As consequências do conflito

Como seria de esperar, se aceitar a realidade da invasão foi difícil para muitos, compreender como é possível que alguém cometa crimes como os que acusaram o exército russo de ter cometido tem sido impossível. Ihor, natural de Mykolaiv, tentou explicar-nos o que ele sentiu com isto tudo: “Horror, medo, desespero, preocupação pelos que amo. Mais tarde transformou-se em ódio puro. Depois das notícias
sobre Bucha, Irpin, Mariupol, estes sentimentos transformaram-se em sede por vingança. Dizer que estamos motivados por vingança é pouco. Estes crimes estão para além da compreensão. Como é que eles podem violar bebés? Como podem matar pessoas que não eram ameaças? Os horrores da segunda guerra mundial ficam aquém do que estão a fazer”.

Infelizmente, os problemas que estes homens e mulheres tiveram de enfrentar ultrapassam a dificuldade de compreender e aceitar a realidade do seu país. Este conflito trouxe consequências ao seu dia a dia, Volodymyr teve de migrar para a Hungria, Alexander enviou os seus filhos para fora do país, ficando para lutar, e Andrew diz ter futuro incerto: “antes tinha planos de dois, três anos, agora acordo e só penso no que vou fazer hoje”.
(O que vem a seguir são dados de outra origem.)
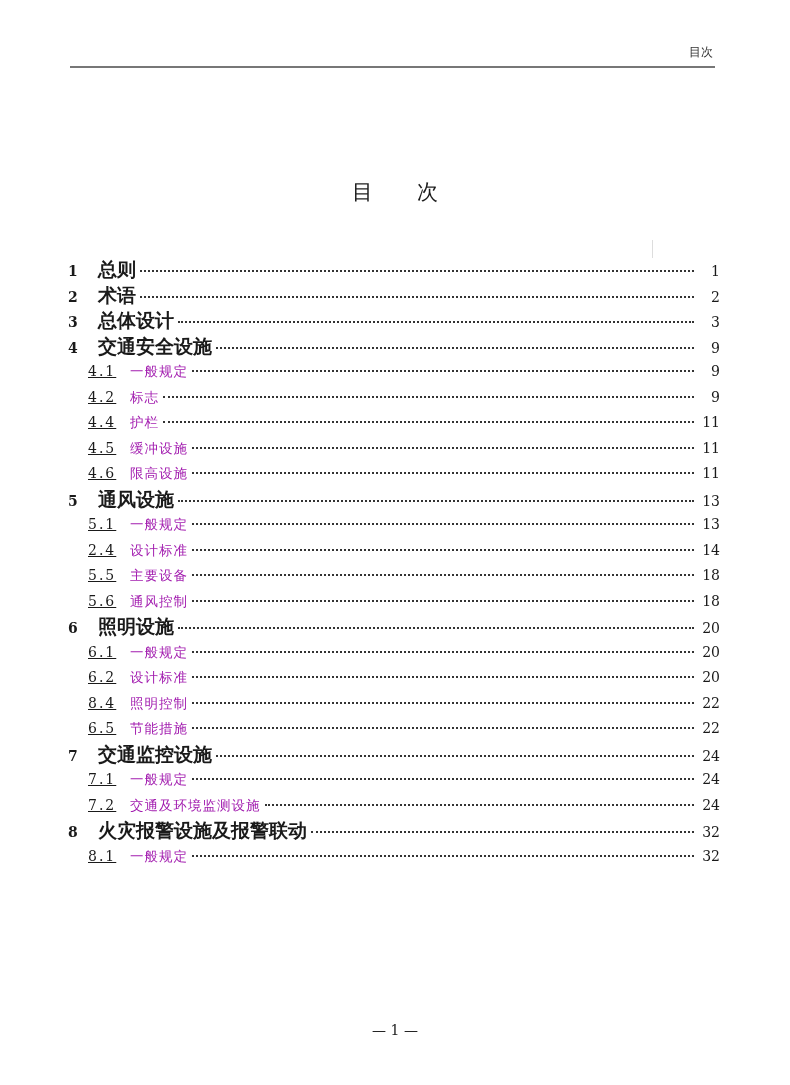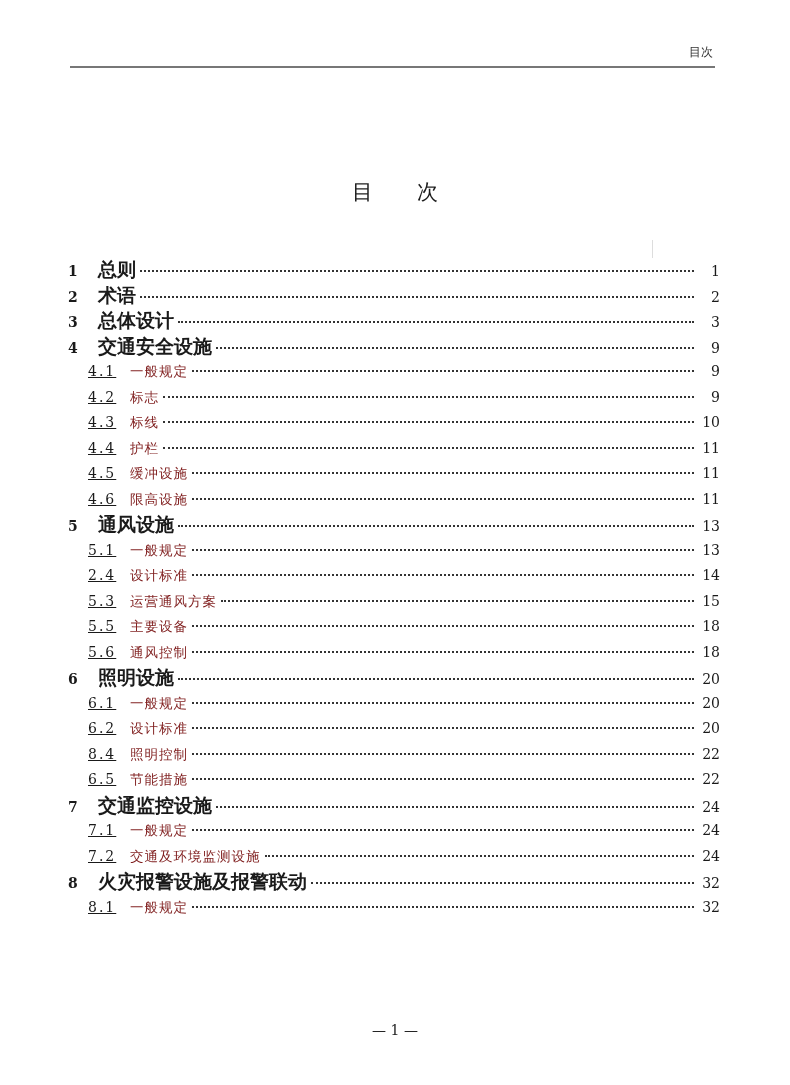--- a/index.html
+++ b/index.html
@@ -22,21 +22,21 @@
   }
   .toc { position: absolute; left: 68px; top: 259px; width: 652px; }
   .toc-row {
     display: flex; align-items: baseline; height: 25.5px; font-size: 14px; line-height: 20px;
     white-space: nowrap;
   }
   .toc-row .num { display: inline-block; }
   .toc-row.lvl1 .num { width: 30px; font-weight: bold; padding-left: 0; }
   .toc-row.lvl1 .label { font-weight: bold; font-family: "DejaVu Sans", sans-serif; font-size: 19px; }
   .toc-row.lvl2 .num { width: 42px; padding-left: 20px; letter-spacing: 2px; text-decoration: underline; }
-  .toc-row.lvl2 .label { font-family: "DejaVu Sans", sans-serif; font-weight: normal; font-size: 13.5px; color: #7f1d1d; letter-spacing: 1px; }
+  .toc-row.lvl2 .label { font-family: "DejaVu Sans", sans-serif; font-weight: normal; font-size: 13.5px; color: #a21caf; letter-spacing: 1px; }
   .toc-row .leader {
     flex: 1; margin: 0 4px; border-bottom: 2px dotted #333; height: 0; position: relative; top: -4px;
   }
   .toc-row .page { min-width: 22px; text-align: right; font-size: 14px; }
   .page-footer {
     position: absolute; top: 1022px; left: 0; width: 790px; text-align: center; font-size: 14px;
   }
   .scan-mark { position: absolute; left: 652px; top: 240px; width: 1px; height: 18px; background: #ddd; }
 </style>
 </head>
@@ -81,26 +81,20 @@
       <span class="leader"></span>
       <span class="page">9</span>
     </div>
     <div class="toc-row lvl2">
       <span class="num">4.2</span>
       <span class="label">标志</span>
       <span class="leader"></span>
       <span class="page">9</span>
     </div>
     <div class="toc-row lvl2">
-      <span class="num">4.3</span>
-      <span class="label">标线</span>
-      <span class="leader"></span>
-      <span class="page">10</span>
-    </div>
-    <div class="toc-row lvl2">
       <span class="num">4.4</span>
       <span class="label">护栏</span>
       <span class="leader"></span>
       <span class="page">11</span>
     </div>
     <div class="toc-row lvl2">
       <span class="num">4.5</span>
       <span class="label">缓冲设施</span>
       <span class="leader"></span>
       <span class="page">11</span>
@@ -123,26 +117,20 @@
       <span class="leader"></span>
       <span class="page">13</span>
     </div>
     <div class="toc-row lvl2">
       <span class="num">2.4</span>
       <span class="label">设计标准</span>
       <span class="leader"></span>
       <span class="page">14</span>
     </div>
     <div class="toc-row lvl2">
-      <span class="num">5.3</span>
-      <span class="label">运营通风方案</span>
-      <span class="leader"></span>
-      <span class="page">15</span>
-    </div>
-    <div class="toc-row lvl2">
       <span class="num">5.5</span>
       <span class="label">主要设备</span>
       <span class="leader"></span>
       <span class="page">18</span>
     </div>
     <div class="toc-row lvl2">
       <span class="num">5.6</span>
       <span class="label">通风控制</span>
       <span class="leader"></span>
       <span class="page">18</span>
“O que pensa da resposta da União Europeia e da NATO?”, perguntamos. Relativamente a este assunto, os ucranianos não demonstraram grandes divisões. Penso que Denis (o mesmo que mencionamos no segundo parágrafo) represente este sentimento partilhado bem quando diz: “A resposta da União Europeia e da NATO tem sido muito mais rápida do que eu pensei que seria, mas muito mais lenta que necessário. As sanções económicas mais agressivas, até agora, foram todas impostas na primeira semana da guerra e elogio-os por isso. Mas em geral é óbvio que a maior parte das pessoas que têm de tomar as decisões sobre a possibilidade de mais sanções e de envio de mais/melhores armas não estão com muita pressa em ajudar a Ucrânia nesses aspetos, por razões diversas. Isto quer dizer que a guerra va-se arrastar por muito mais tempo que necessário”.